[Records from a data source]

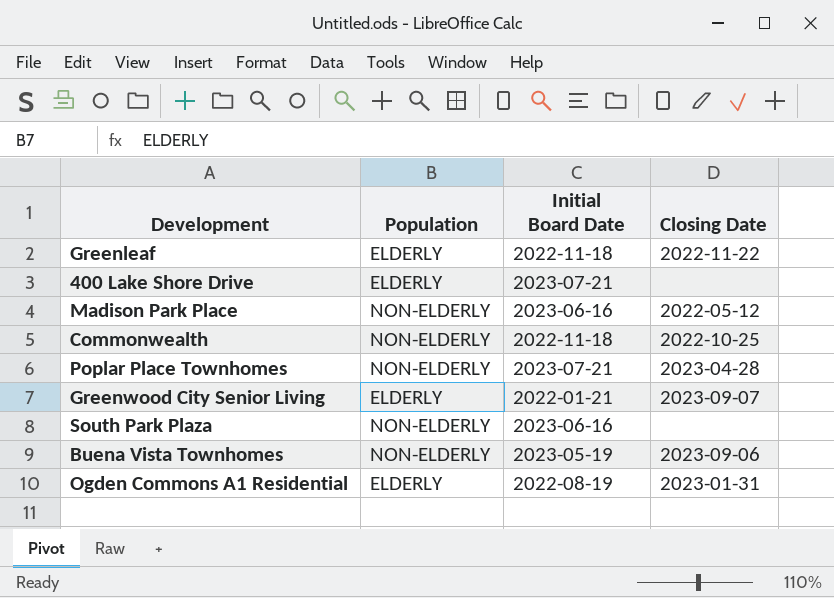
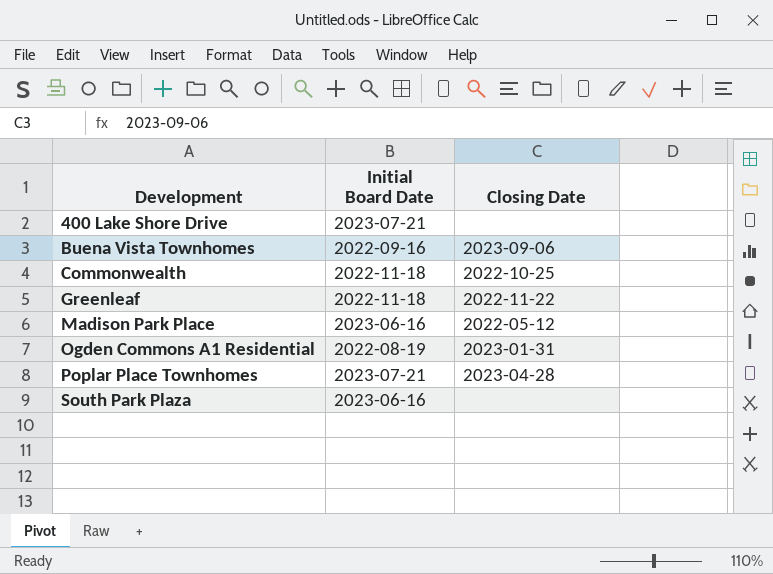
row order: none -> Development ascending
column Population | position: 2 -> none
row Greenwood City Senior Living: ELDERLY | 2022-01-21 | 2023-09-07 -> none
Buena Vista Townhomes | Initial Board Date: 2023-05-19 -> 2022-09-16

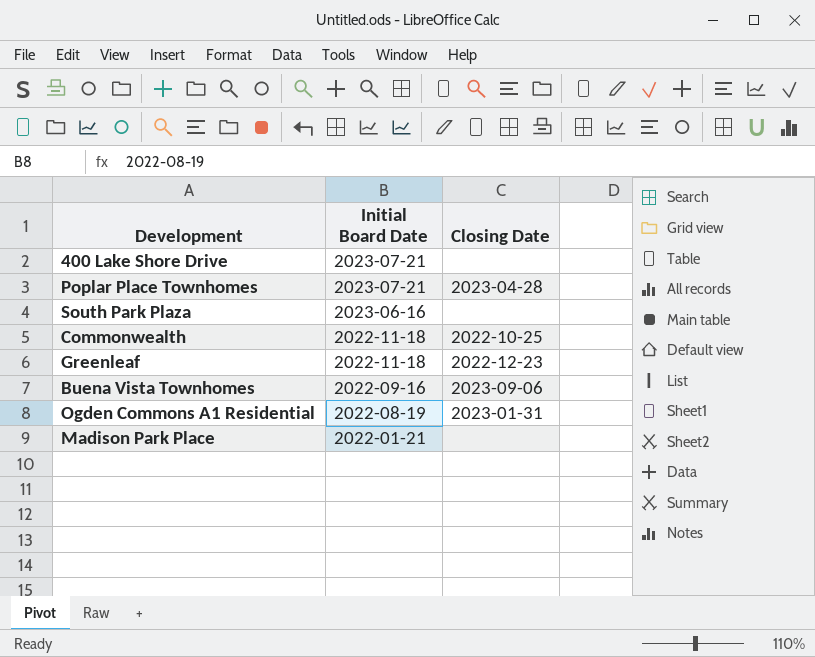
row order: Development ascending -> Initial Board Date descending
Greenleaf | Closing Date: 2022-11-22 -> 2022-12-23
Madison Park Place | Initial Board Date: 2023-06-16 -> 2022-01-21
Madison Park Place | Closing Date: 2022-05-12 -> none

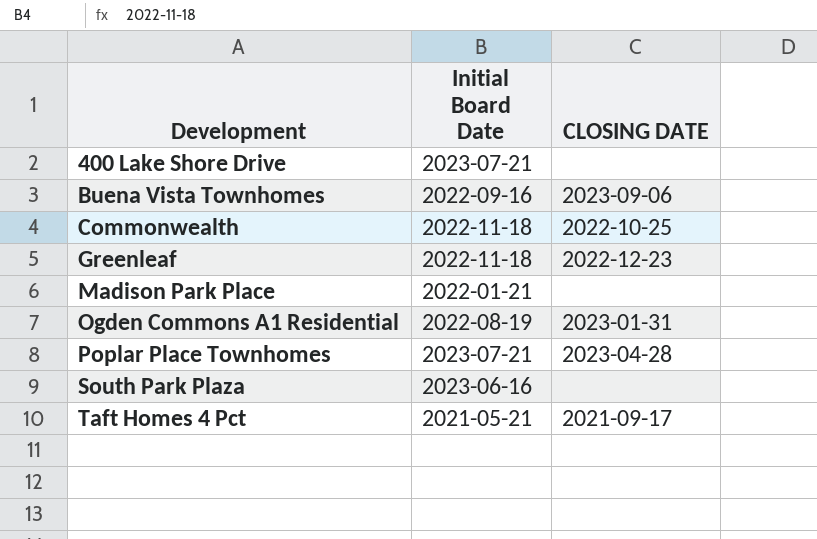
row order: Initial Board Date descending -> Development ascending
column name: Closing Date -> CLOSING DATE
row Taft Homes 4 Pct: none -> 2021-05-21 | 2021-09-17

### Work instruction
Pictures are to be left out when the lines from the one containing "Madison Park Place | Closing" through the end of the records above are repeated exactly; no other line is wanted.

### Answer box
Madison Park Place | Closing Date: 2022-05-12 -> none

row order: Initial Board Date descending -> Development ascending
column name: Closing Date -> CLOSING DATE
row Taft Homes 4 Pct: none -> 2021-05-21 | 2021-09-17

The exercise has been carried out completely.